* [Action item]:
Scan the data below for lines holding the word "Philippines", and copy each line found.

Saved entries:
--*--
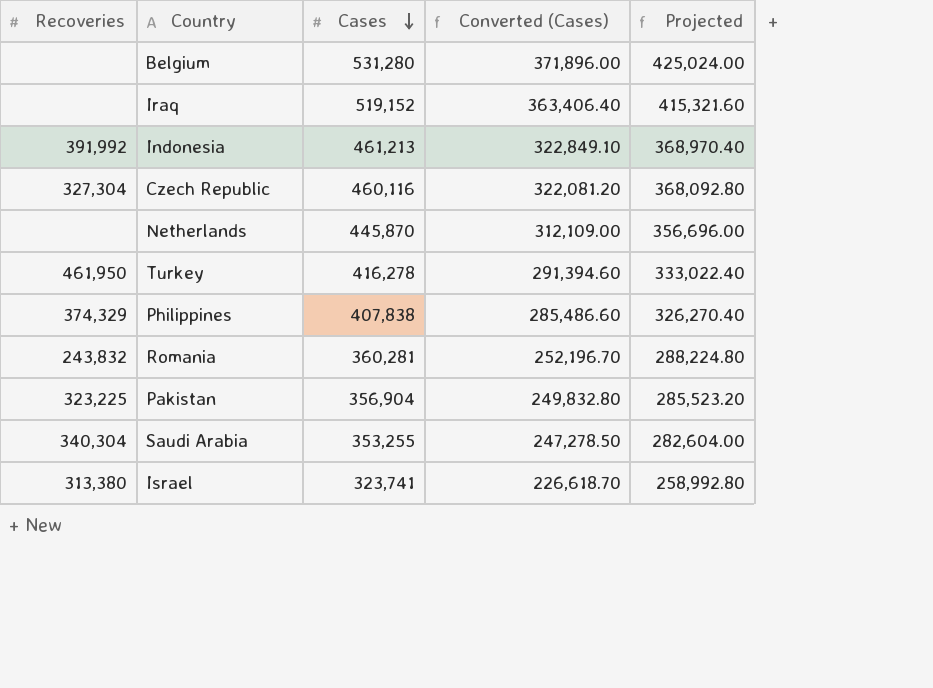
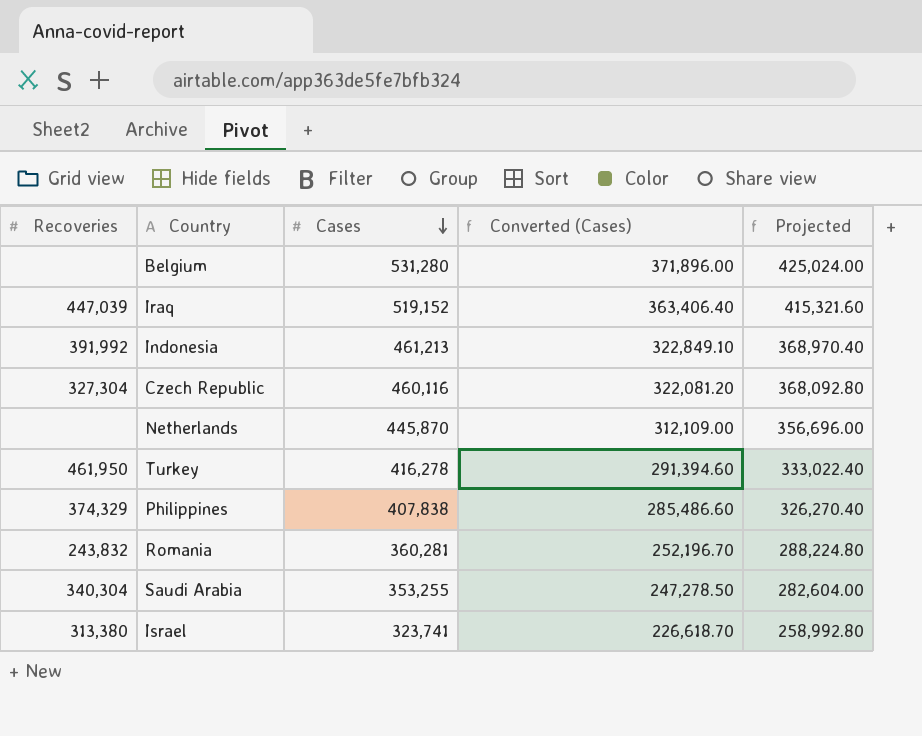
row Pakistan: 323,225 | 356,904 | 249,832.80 | 285,523.20 -> none
Iraq | Recoveries: none -> 447,039

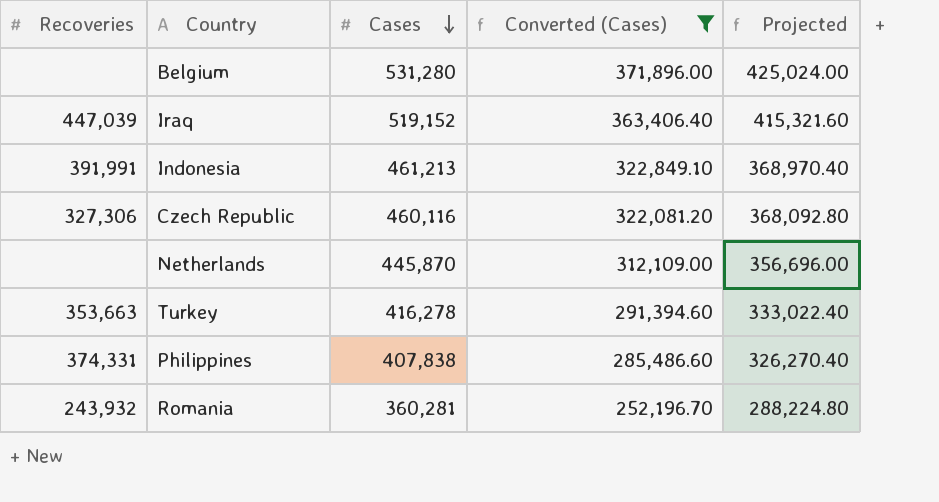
filter: none -> Converted (Cases) >= 252,196.70
Indonesia | Recoveries: 391,992 -> 391,991
Czech Republic | Recoveries: 327,304 -> 327,306
Turkey | Recoveries: 461,950 -> 353,663
Philippines | Recoveries: 374,329 -> 374,331
Romania | Recoveries: 243,832 -> 243,932

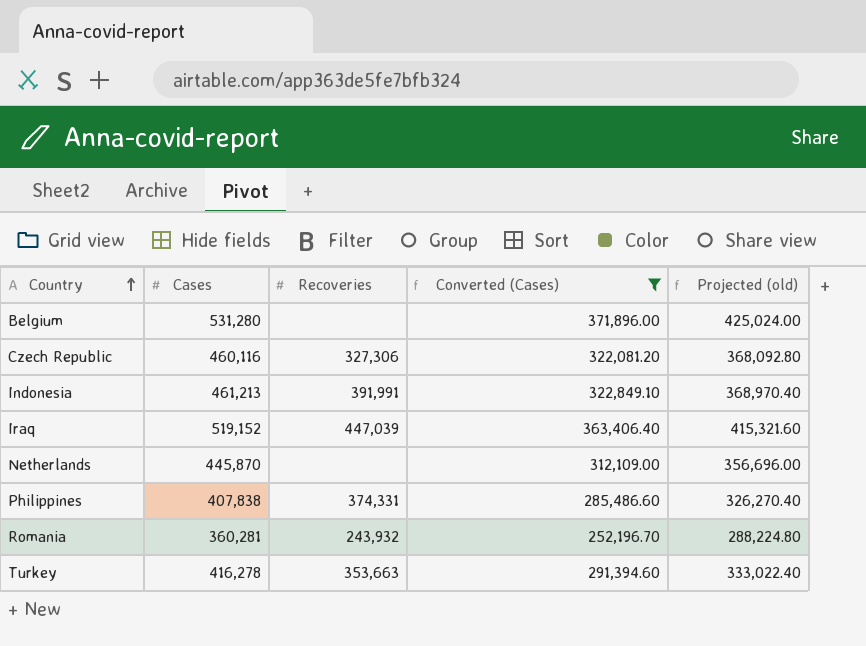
row order: Cases descending -> Country ascending
column Recoveries | position: 1 -> 3
column name: Projected -> Projected (old)

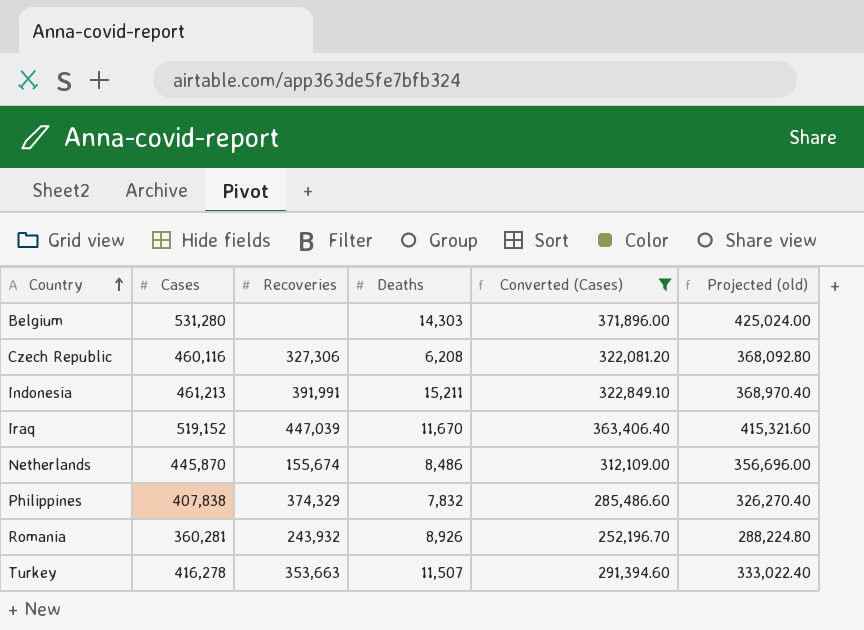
column Deaths | position: none -> 4
Netherlands | Recoveries: none -> 155,674
Philippines | Recoveries: 374,331 -> 374,329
--*--
* [Output below]:
Philippines | Recoveries: 374,329 -> 374,331
Philippines | Recoveries: 374,331 -> 374,329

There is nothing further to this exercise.